Cottonwood buds, Balsam poplar, Mount Talbert, winter harvest,

what did I do with my pound of Cottonwood buds?

Balsam poplar, Cottonwood, herbal medicine, burn salve, Cottonwood ghee, arthritis

I made it into amazing, golden Cottonwood Ghee.

Cottonwood, or Balsam Poplar, buds are very resinous. They contain salicytates which are anti- inflammatory similar to aspirin and aromatic resins which act are antimicrobial, increase blood flow to the surface of the skin and promote healing. The oil or salve can be used for sprains, arthritic joints, burns. It is helpful for both hot and cold pains and swelling.

“The salve has been used for burns by Native Americans and Europeans for millenia. It lessens pain, keeps the surface antiseptic, and also  stimulates skin regeneration” ( Michael More, Medicinal Plants of the Pacific West)

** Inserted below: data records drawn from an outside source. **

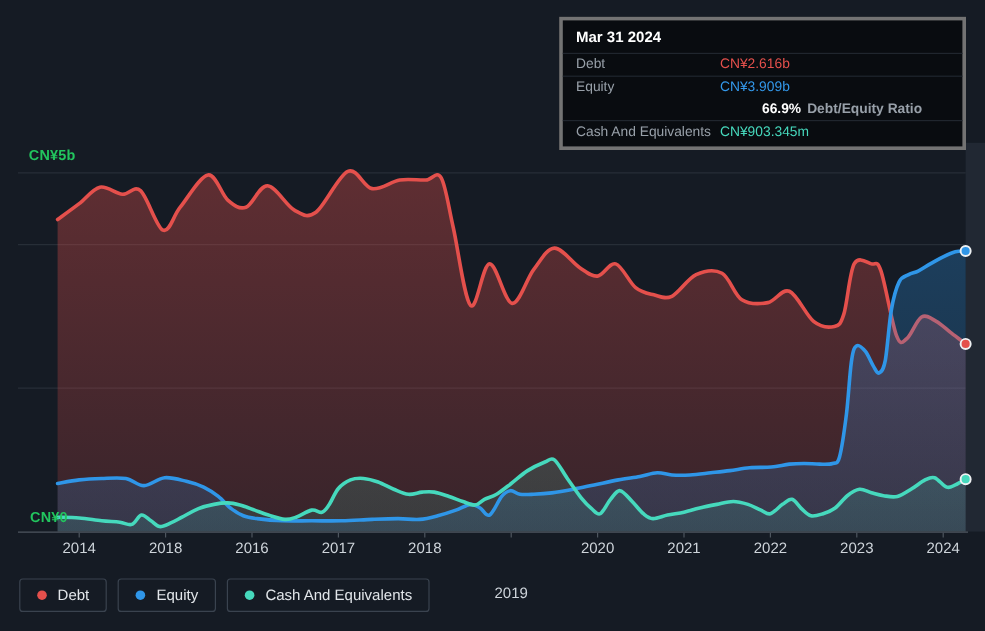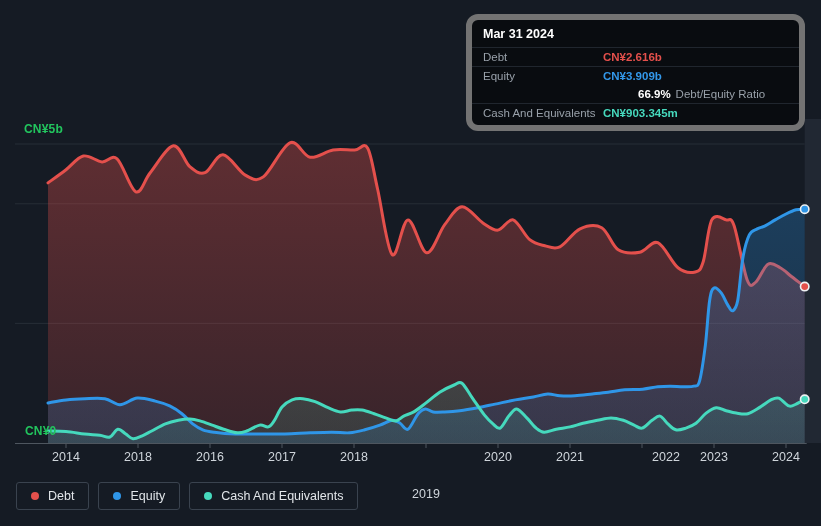--- a/index.html
+++ b/index.html
@@ -12,7 +12,7 @@
   .x-label{position:absolute;top:450px;transform:translateX(-50%);
            color:#cfd5db;font-size:12.5px;}
   .tooltip{position:absolute;left:466px;top:14px;width:339px;box-sizing:border-box;
-           background:#090c10;border:6px solid #737373;border-radius:12px;z-index:5;}
+           background:#090c10;border:3px solid #737373;border-radius:0;z-index:5;}
   .tt-title{padding:7px 11px 6px;font-size:12.5px;font-weight:700;color:#ffffff;
             border-bottom:1px solid #20262e;}
   .tt-row{display:flex;align-items:center;height:18px;font-size:11.5px;}

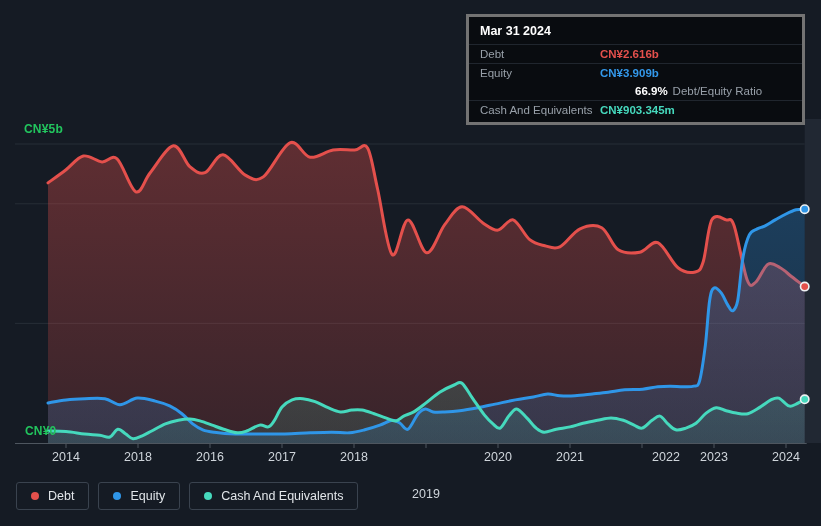--- a/index.html
+++ b/index.html
@@ -18,7 +18,7 @@
   .tt-row{display:flex;align-items:center;height:18px;font-size:11.5px;}
   .tt-row.sep{border-bottom:1px solid #20262e;}
   .tt-row .lbl{width:120px;padding-left:11px;color:#98a0a9;flex:none;}
-  .tt-row .val{font-weight:700;}
+  .tt-row .val{font-weight:400;}
   .val.debt{color:#e4504c;} .val.equity{color:#3398ea;} .val.cash{color:#46d9bd;}
   .tt-row .pct{font-weight:700;color:#ffffff;margin-right:5px;margin-left:35px;}
   .tt-row .rest{color:#98a0a9;font-weight:400;}

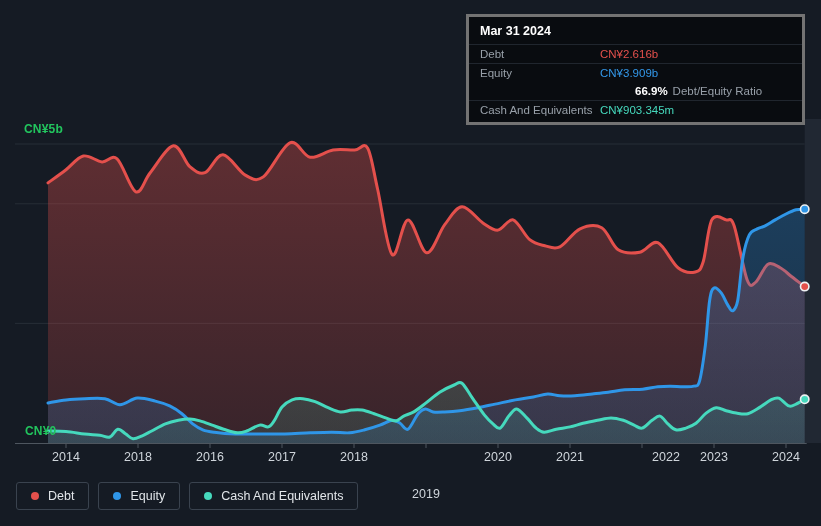--- a/index.html
+++ b/index.html
@@ -21,7 +21,7 @@
   .tt-row .val{font-weight:400;}
   .val.debt{color:#e4504c;} .val.equity{color:#3398ea;} .val.cash{color:#46d9bd;}
   .tt-row .pct{font-weight:700;color:#ffffff;margin-right:5px;margin-left:35px;}
-  .tt-row .rest{color:#98a0a9;font-weight:400;}
+  .tt-row .rest{color:#98a0a9;font-weight:700;}
   .tooltip .pad-bottom{height:3px;}
   .legend{position:absolute;left:16px;top:482px;display:flex;gap:9px;}
   .chip{display:flex;align-items:center;gap:9px;height:26px;padding:0 14px;

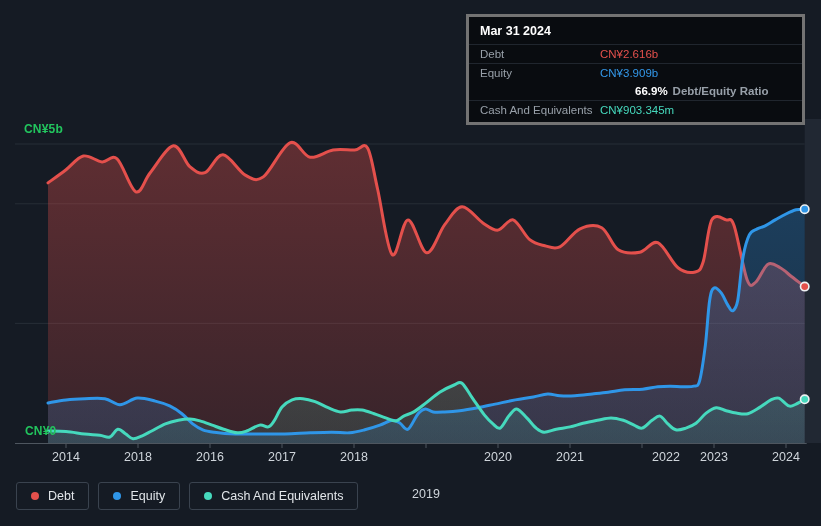--- a/index.html
+++ b/index.html
@@ -92,7 +92,7 @@
       <div class="x-label" style="left: 426px; margin-top: 37px;">2019</div>
       <div class="x-label" style="left: 498px;">2020</div>
       <div class="x-label" style="left: 570px;">2021</div>
-      <div class="x-label" style="left: 666px;">2022</div>
+      <div class="x-label" style="left: 642px;">2022</div>
       <div class="x-label" style="left: 714px;">2023</div>
       <div class="x-label" style="left: 786px;">2024</div>
     </div>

Last harvest I made lots of Cottonwood tincture which is amazing for chest colds so this year I aimed for oil and salve. I did two different recipes based on Michael Moore’s instructions. First, I’ll share the one that went well even though I did it second.

Cottonwood Ghee:

  • 4 oz crushed fresh or dried Cottonwood buds
  • 8 oz clarified butter, Ghee

Cook over low heat 3 – 4 hours, strain.

So easy and delightful. I clarified my own butter and saved a little of it to make pancakes. I don’t recommend eating the Cottonwood ghee, though a taste is interesting. It is extremely bitter!

The other recipe I used involved boiling the buds in water, then adding oil. The oil was supposed to rise to the surface with the resins in it. Some of it did, but mostly it just was an oily, stick mess.

But then again the resiny, sticky mess of Cottonwood buds is part of their appeal.